Francesco Schettino
1960 - Present
Francesco Schettino est devenu, dans les archives publiques, le visage d'une catastrophe maritime qui n'était jamais vraiment seulement une affaire d'un homme. Il était le capitaine du Costa Concordia le 13 janvier 2012, l'officier dont les décisions ont façonné le chemin du navire vers Giglio et dont la réponse après le naufrage est devenue centrale dans l'affaire criminelle qui a suivi. Dans les dossiers judiciaires, les rapports d'enquête et la presse plus large, il est apparu comme une figure autoritaire qui avait perdu le commandement au moment exact où le commandement était le plus crucial.
Le rôle de Schettino dans la catastrophe est indissociable de la culture d'autorité sur le pont. Un capitaine de navire de croisière n'est pas un titulaire d'un titre cérémoniel. Il est le décideur final dans un système où la vitesse, le choix de la route, la réponse aux dommages et le timing de l'évacuation peuvent déterminer qui vit. Les enquêtes et procédures judiciaires italiennes se sont concentrées sur le fait que le passage rapproché du navire près de la côte n'était pas nécessaire pour la navigation. Cela a donné à la catastrophe, pour de nombreux observateurs, un aspect moins lié à un malheureux coup du sort qu'à un abus de pouvoir.
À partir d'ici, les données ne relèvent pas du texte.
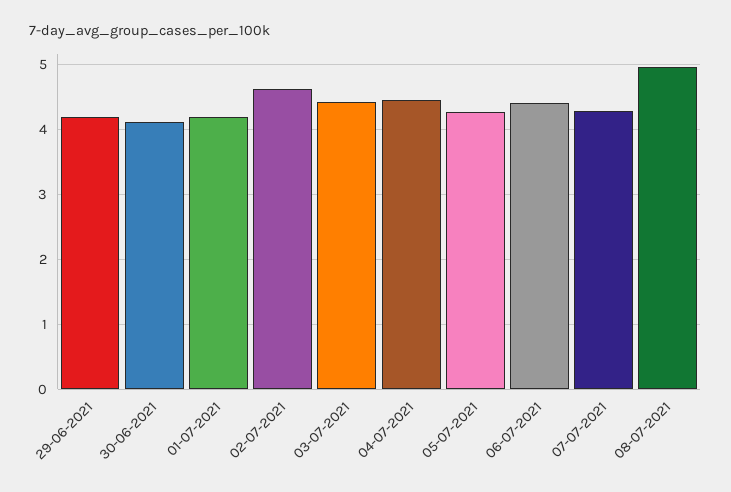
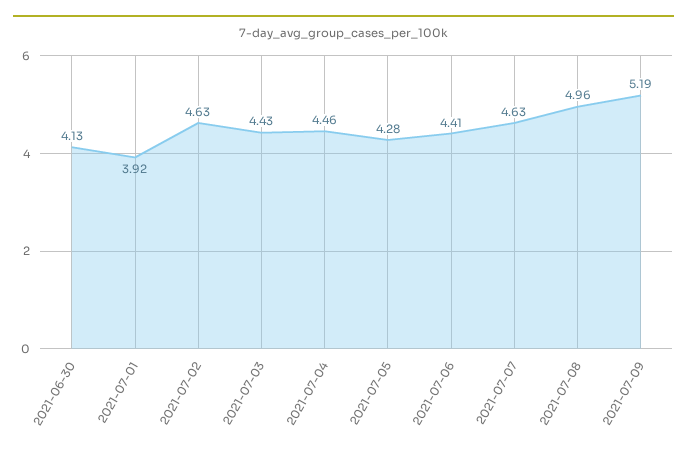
29-06-2021: 4.2 -> none
01-07-2021: 4.2 -> 3.92
07-07-2021: 4.3 -> 4.63
2021-07-09: none -> 5.19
Ce qui a rendu Schettino si conséquent n'était pas seulement le naufrage lui-même, mais la réaction en chaîne qui a suivi. Le navire est resté à flot assez longtemps pour que le retard devienne fatal, et l'évacuation est devenue confuse et inégale. Les conclusions officielles et les témoignages ont examiné son leadership pendant les heures où les passagers et l'équipage avaient besoin d'une direction claire. La condamnation ultérieure pour homicide involontaire et charges connexes a transformé cette examination en jugement légal. Il a été reconnu responsable non seulement de l'impact, mais de la réponse humaine échouée qui a suivi.
Pourtant, en tant que portrait documentaire, il est également une étude sur la façon dont l'autorité maritime peut devenir théâtrale. La catastrophe a exposé un style de commandement qui était trop lâche pour un navire transportant des milliers de personnes. La facilité de l'industrie de la croisière peut inviter à l'informalité ; le cas de Schettino a montré le danger lorsque cette informalité atteint le pont. Il avait à sa disposition l'un des navires de passagers les plus sophistiqués au monde, mais la complexité du navire ne pouvait pas compenser un manque de discipline.
Schettino reste une figure d'avertissement parce qu'il représente un échec de gestion plutôt qu'une simple erreur mécanique. Le navire a heurté un rocher, mais le pont a perdu sa légitimité. En ce sens, son héritage n'est pas seulement la perte de vies, mais la dure leçon que le leadership en mer se mesure non par le bravado ou la proximité de la côte, mais par la retenue, la clarté et la volonté de mettre la sécurité au-dessus de l'apparence.